There was a dry, audible click as Eli swallowed. “How could I have anticipated…how could I have predicted such a thing? I, I...”

Gamble said, “You don’t believe in God, do you, padre?”

Eli literally lurched in his seat, his groveling brought to a crashing stop as it collided with Gamble’s question. “Are…are you saying that there actually exists a
real
God? You even said yourself that—”

“All I said was that if Abraham’s God
did
exist, He was most likely walking around in a much more comfortable cut of pant leg than the ironed, hip-hugging, butt-cheek-lifting denim you Catholic boys always have Him wearing. What you inferred from that is your own business, padre. But I never once said there was no
real
God.” He gasped. “Why, I would never even insinuate such a thing.”

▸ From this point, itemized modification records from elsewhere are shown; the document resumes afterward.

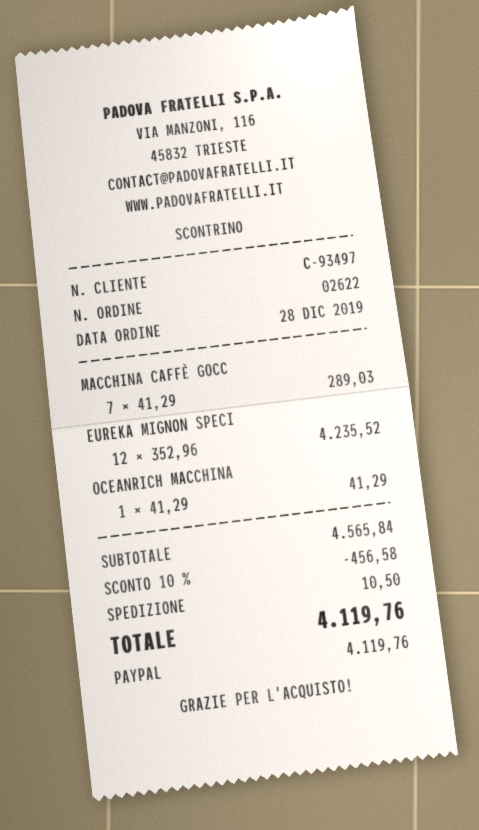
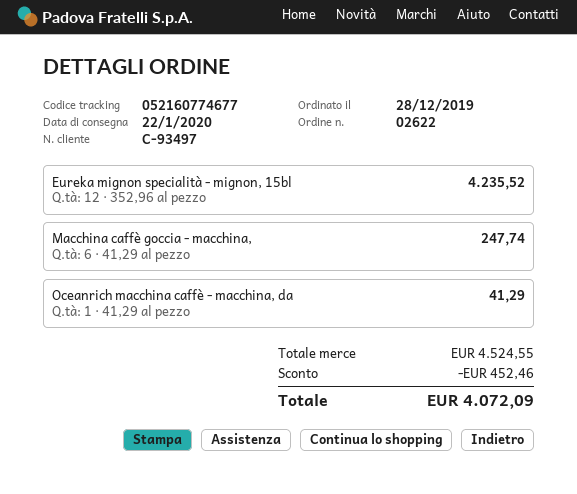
MACCHINA CAFFÈ GOCC: 7 x 41.29 = 289.03 -> 6 x 41.29 = 247.74
subtotal: 4565.84 -> 4524.55
discount: 456.58 -> 452.46
shipping: 10.50 -> none
total: 4119.76 -> 4072.09

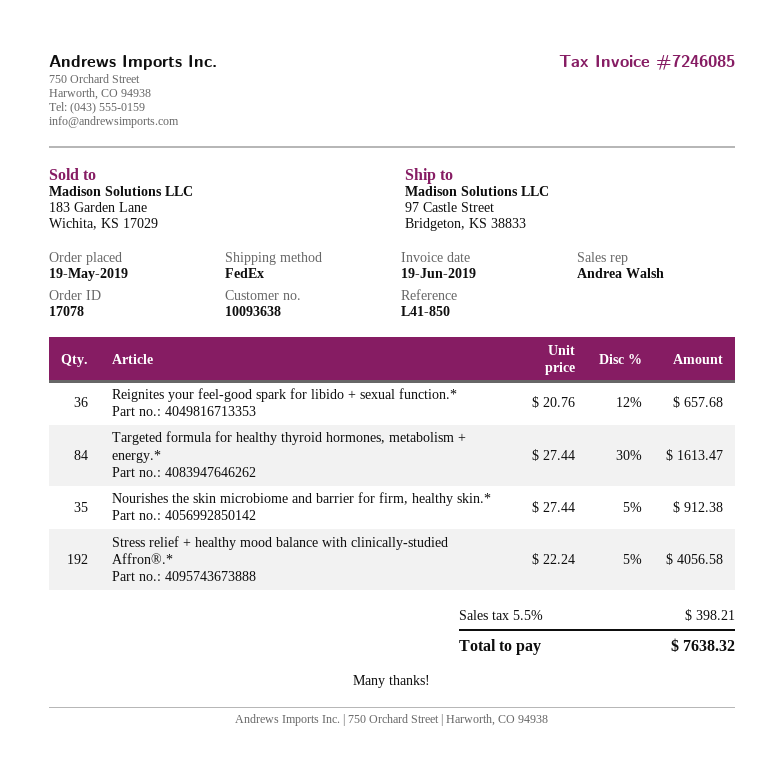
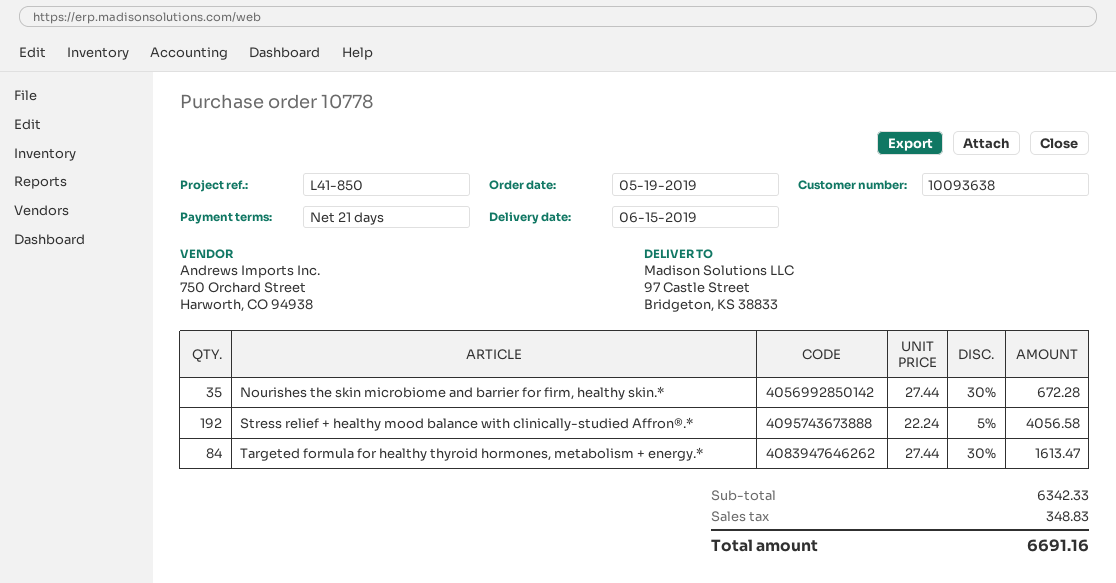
order number: 17078 -> 10778
Reignites your feel-good spark for libido + sexual function.*: 36 x 20.76 - 12% = 657.68 -> none
Nourishes the skin microbiome and barrier for firm, healthy skin.*: 35 x 27.44 - 5% = 912.38 -> 35 x 27.44 - 30% = 672.28
tax: 398.21 -> 348.83
total: 7638.32 -> 6691.16

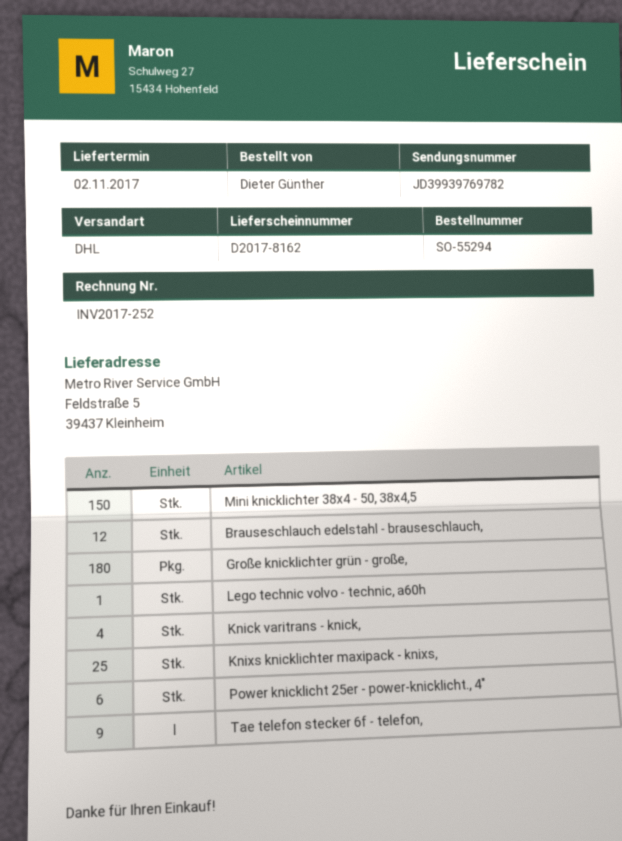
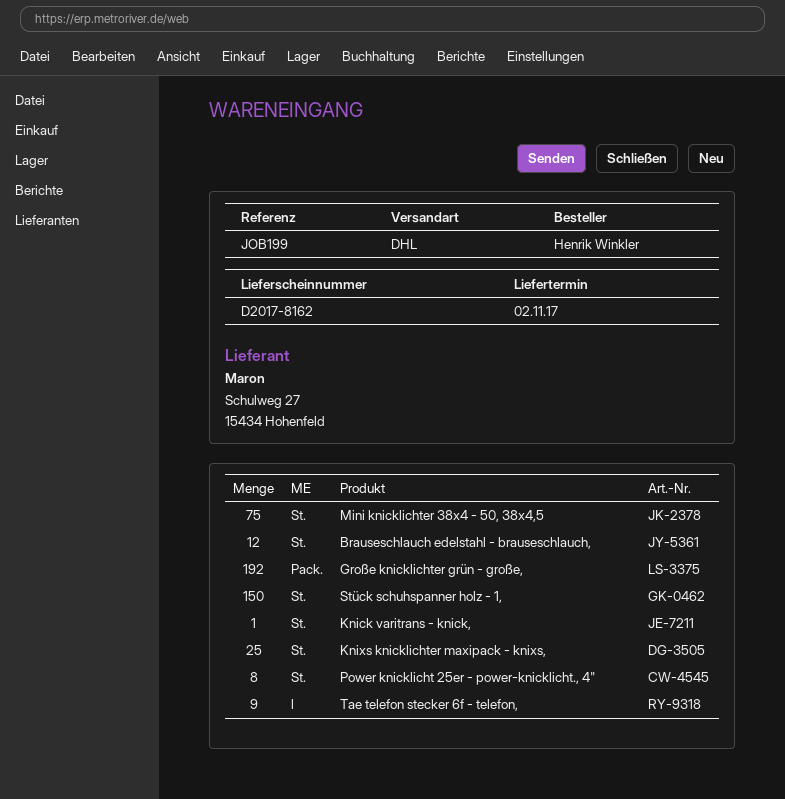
ordered by: Dieter Günther -> Henrik Winkler
Mini knicklichter 38x4 - 50, 38x4,5: 150 -> 75
Große knicklichter grün - große,: 180 -> 192
Lego technic volvo - technic, a60h: 1 -> none
Knick varitrans - knick,: 4 -> 1
Power knicklicht 25er - power-knicklicht., 4": 6 -> 8
Stück schuhspanner holz - 1,: none -> 150

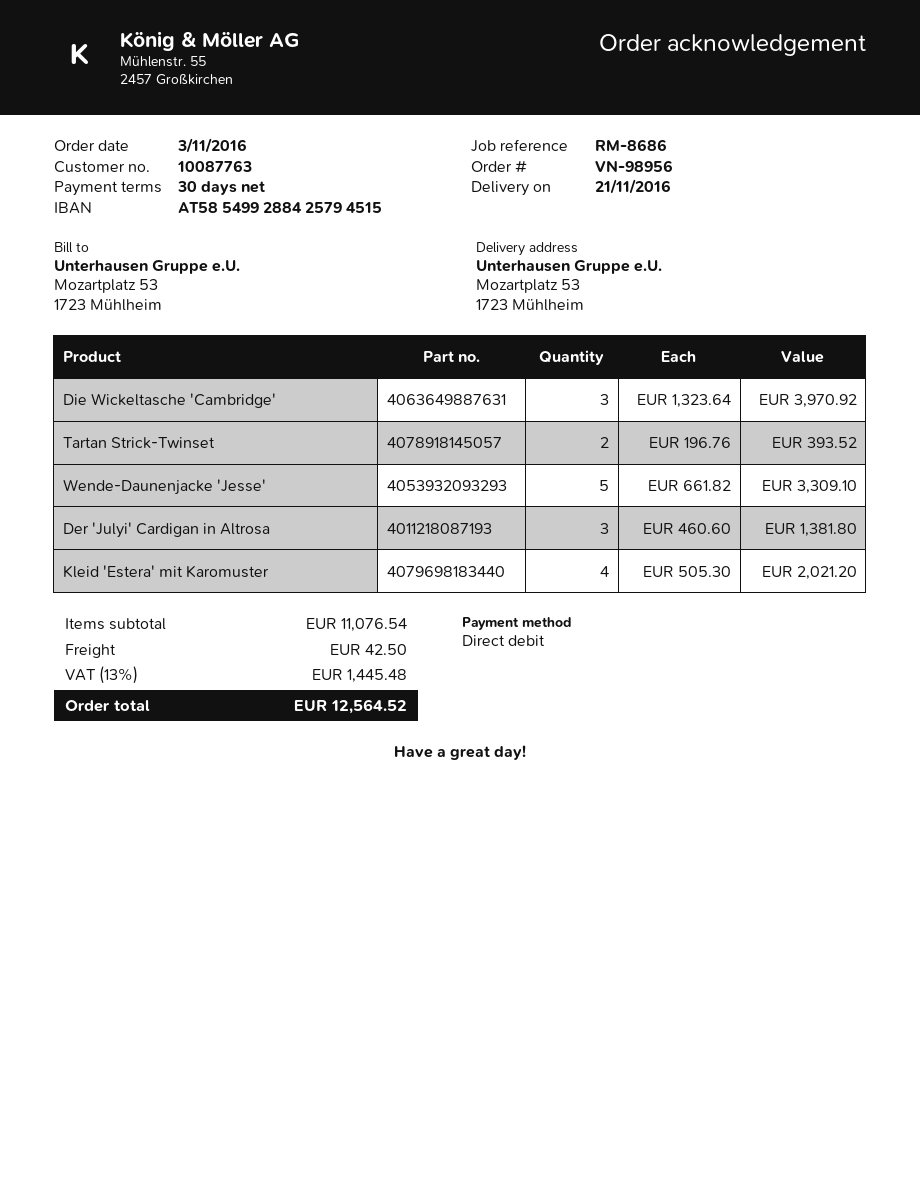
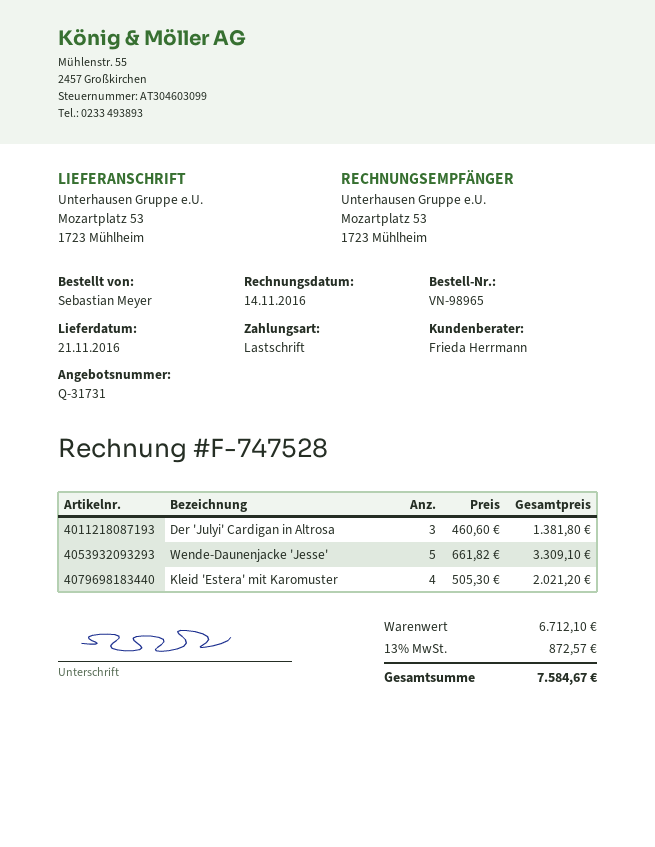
order number: VN-98956 -> VN-98965
Die Wickeltasche 'Cambridge': 3 x 1323.64 = 3970.92 -> none
Tartan Strick-Twinset: 2 x 196.76 = 393.52 -> none
subtotal: 11076.54 -> 6712.10
shipping: 42.50 -> none
tax: 13% = 1445.48 -> 13% = 872.57
total: 12564.52 -> 7584.67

Feeling like a sweaty slab of marble waiting to be inscribed, Eli whispered, “I don’t know what to believe anymore. It’s all so...” He didn’t finish.

“But you do believe in
me
, don’tcha, Tonto? Oh, I know, I know, the antipode doesn’t meet with you like I do. But I just have two words to say on that: Rumor Mill. I mean, can you imagine the ensuing gossip if someone were to learn that you and God were chit-chatting in this confessional on a regular basis? Christ Almighty, Father, rivers would run backwards, the moon would shit cheese balls, and the Bakers would be back on Cable in no time!”

Eli detested Gamble’s brand of raillery. “So, I’m supposed to believe that this…meddler is…God?”

“Well, somebody’s fucking with the gears of our machine. Who knows, maybe Katherine Bently
is
that proverbial wrench, lodged by the hand of the Almighty Himself! Amen! Then again, maybe not. I don’t know. What I
do
know is that you didn’t
hear
it coming. Why? Because you haven’t been
listening
. You didn’t
see
it coming. Why? Because you haven’t been
looking
. Quite frankly, Father, Helen Keller had keener senses.”